Before we start, I should admit the main reason I was looking forward to reading the first in the Vampirates series. I saw the combination of vampire and pirates, and proceeded to giggle like a particularly excitable schoolchild. That combination had the potential to be metal album cover levels of dorky cool, so I was quite looking forward to it. And then my husband, who had previously read pretty much the whole series, described it as “an earlier version of Twilight, but moreish”. And I was instantly very conflicted.

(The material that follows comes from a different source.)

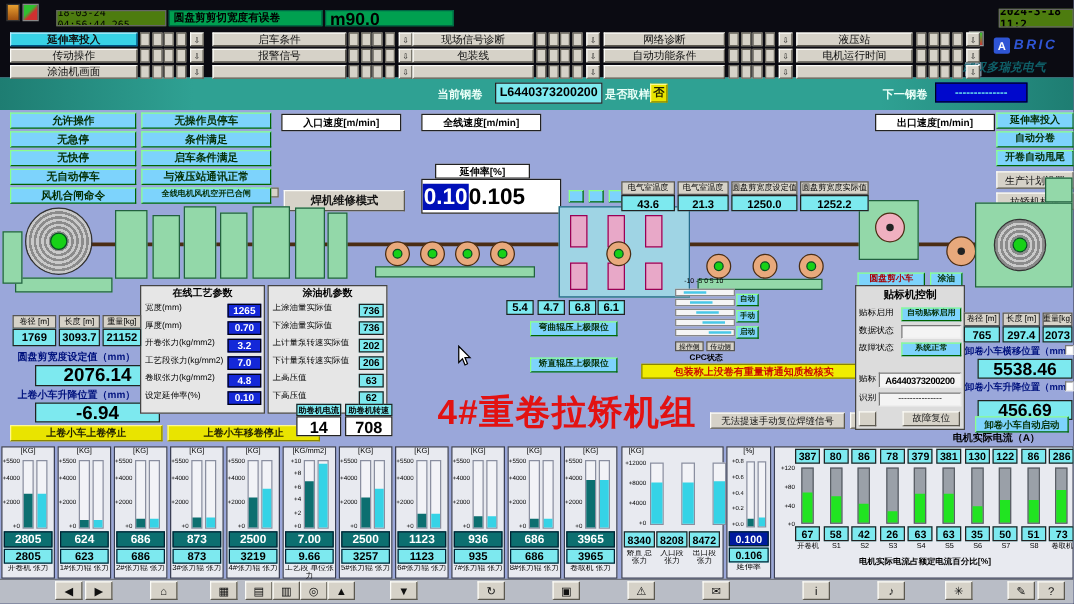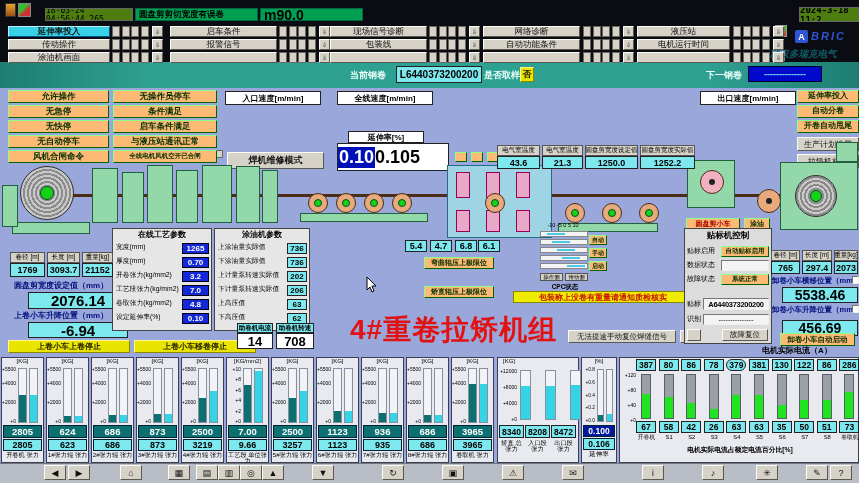"允许操作" .gbtn { background: #fdba74 -> #7dd3fc }
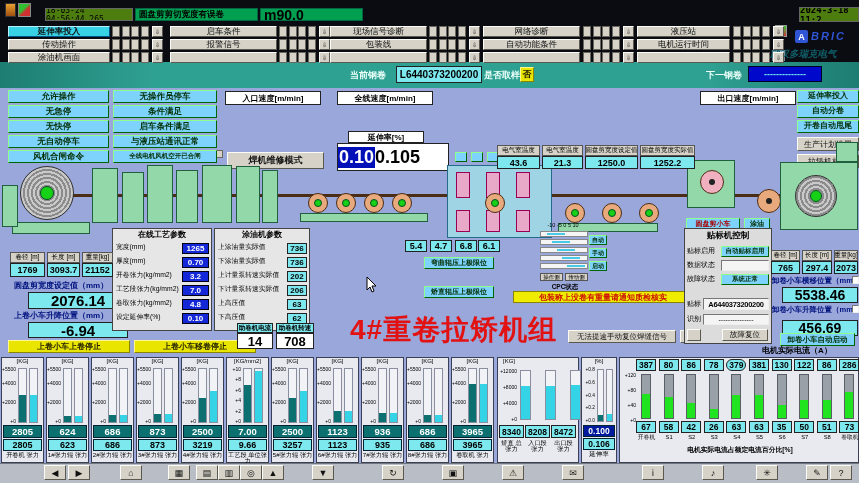"379" div.a { border-radius: 6px -> none }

Demons of the Ocean follows twins Grace and Connor Tempest, the oddly-talented children of an enigmatic lighthouse keeper. After their father’s death leaving them homeless and penniless, the twins decide to steal their father’s repossessed boat and take their chances out to sea. They are soon caught and separated in a storm, rescued by two separate ships. While Connor finds himself on the ship of an infamous pirate by the name of Molucco Wrathe, Grace wakes up on a ship where none but the captain walk upon the deck during daylight hours. Traumatised by their separation, the twins aim to reunite.
This is such a dumb book. I can see why my husband compares it to Twilight, as it does feel very much like fanfiction. The main issue that I have with the Vampirates series so far is that it seems very confused about what time period that it wants to be. So it’s supposed to be set in the 26th century, but there doesn’t seem to be any kind of attempt to capitalise on the kind of advanced technology that should be available. Instead, there seems to be a weird mix of mundane current-day technology like diver’s watches and an overwhelming amount of things that would fit better in the golden age of pirates, like swords, galleons and ridiculous amounts of booty. All I wanted was for the book to settle on a time period and stick to it. If everything had been set in piracy’s golden era, that would have been so much easier and wouldn’t have had to change a great deal.
Despite the weird time setting inconsistencies, it was surprisingly entertaining. It’s still incredibly dumb, but a fun kind of dumb, like a B-movie. It’s full to the brim with stupid concepts that just about made me cry with laughter. Pirate academy, anyone?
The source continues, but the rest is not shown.